Then, my screen would freeze (mouse could move) for about 20 seconds, and then my computer would reboot. This happened both in Linux and Windows.
I thought perhaps there was an issue with my video cards, so I reinstalled drivers, and even removed my dual boot, so that I was only debugging in Linux. I have tried OpenSUSE Tumbleweed, Ubuntu 20.04, Ubuntu 22.04, and Windows 10/11. All encounter the same issue with screen slowing down, then freeze, then mouse only moving, then reboot. Also I am only able to install new OS’s with nomodeset in my grub loader, and then using the built in graphics on the ASPEED thingy my motherboard has.
When I boot my computer, I get a lot of BIOS ACPI errors, so I looked to disable that (acpi=off in my grub). I then set the max CSTATE to 1 in my grub config too (seemed to have helped some linux Ryzen users).
After I reinstalled Ubuntu 20.04, my computer seemed to be stable (for 2 days), but then the crashes came back.
Not sure how to go about debugging this and would appreciate anyones help!
Given that this is happening under multiple operating systems, you’re almost certainly dealing with a hardware issue. When I hear random full system crashes, my mind instantly goes to RAM or PSU issues.
Under a linux distro, check dmesg/journalctl for errors after recovering from a crash.
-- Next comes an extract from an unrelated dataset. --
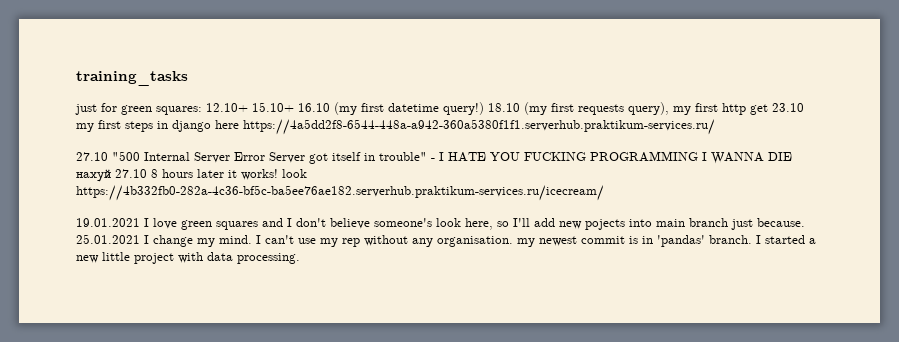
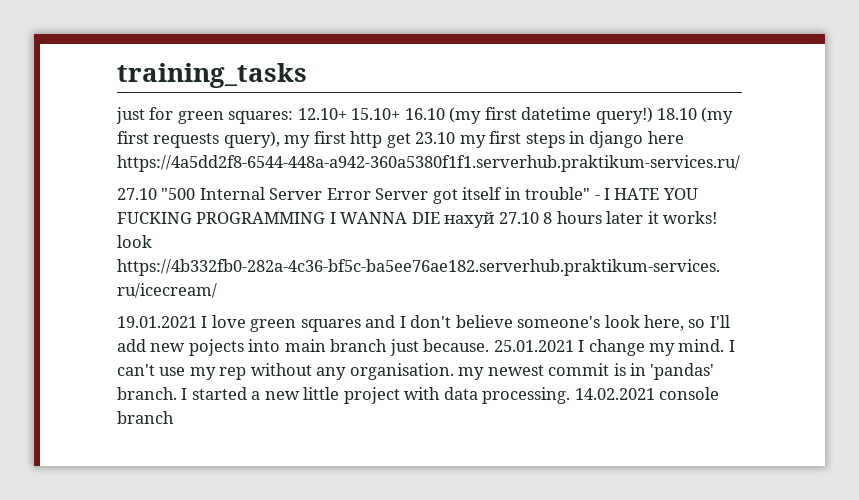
+ 14.02.2021 console branch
They may have quality hints regarding what is causing the crashes.
Definitely try running a full 4 passes of Memtest86 on your memory, Nemix brand RAM is very hit or miss.
I’ll get memtest back on my OS tonight or tomorrow and get the journalctl from the last crash.
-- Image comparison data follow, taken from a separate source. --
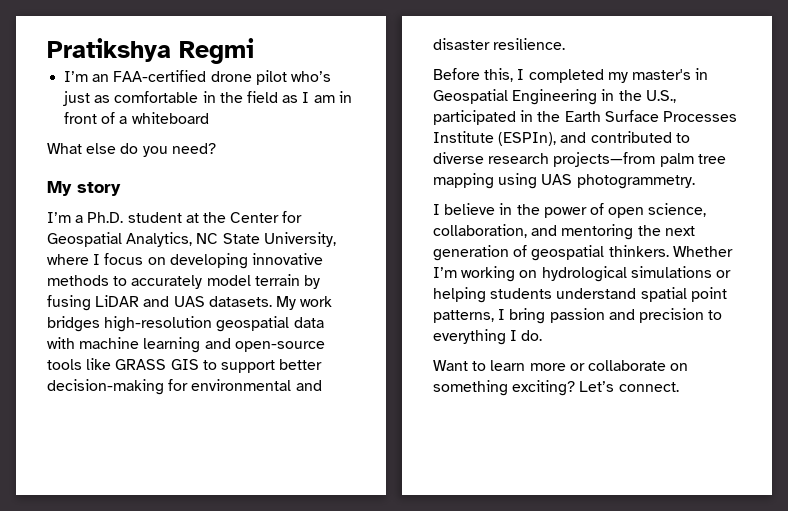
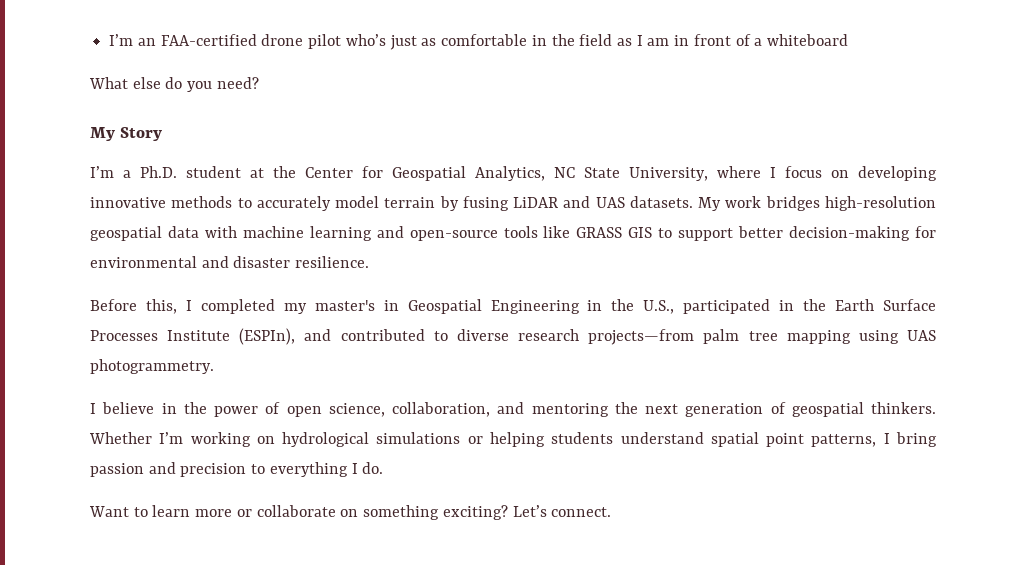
- Pratikshya Regmi
- My story
+ My Story

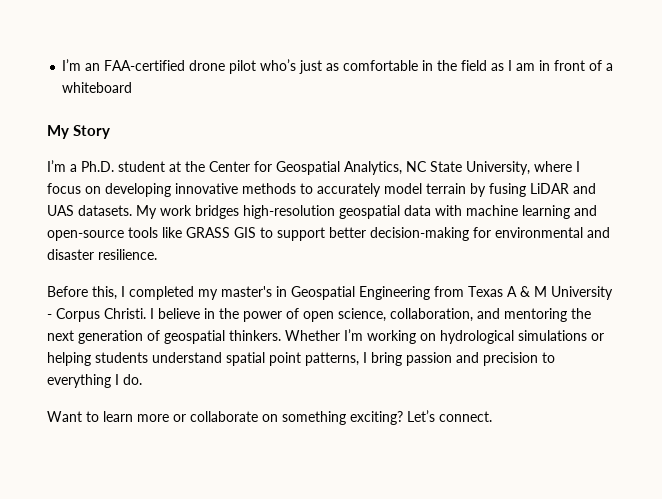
- What else do you need?
- Before this, I completed my master's in Geospatial Engineering in the U.S., participated in the Earth Surface Processes Institute (ESPIn), and contributed to diverse research projects—from palm tree mapping using UAS photogrammetry.
- I believe in the power of open science, collaboration, and mentoring the next generation of geospatial thinkers.
+ Before this, I completed my master's in Geospatial Engineering from Texas A & M University - Corpus Christi. I believe in the power of open science, collaboration, and mentoring the next generation of geospatial thinkers.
There are two types of crashes I am experiencing:
an instant black screen → reboot
slowdown → screen freeze → only mouse able to move → then reset.
I have a ton of memory (512GB) so it would take about 1 day to do one iteration, I highly doubt my computer will survive for that long before crashing but I will try it using Passmark’s memtest
I unfortunately do not have another PSU, but there have been some issues with the Silverstone ST1500-TI that other users experienced n the past. Would have to get a 1500W+ PSU and those aint cheap. Would a power supply tester be a good idea instead?
For Memtest you don’t need anything more than the memory and the fans plugged in. You can use the onboard video out for display. Removing components that aren’t completely necessary for basic function is a good place to start troubleshooting overall, even if it does pass a full round of Memtest.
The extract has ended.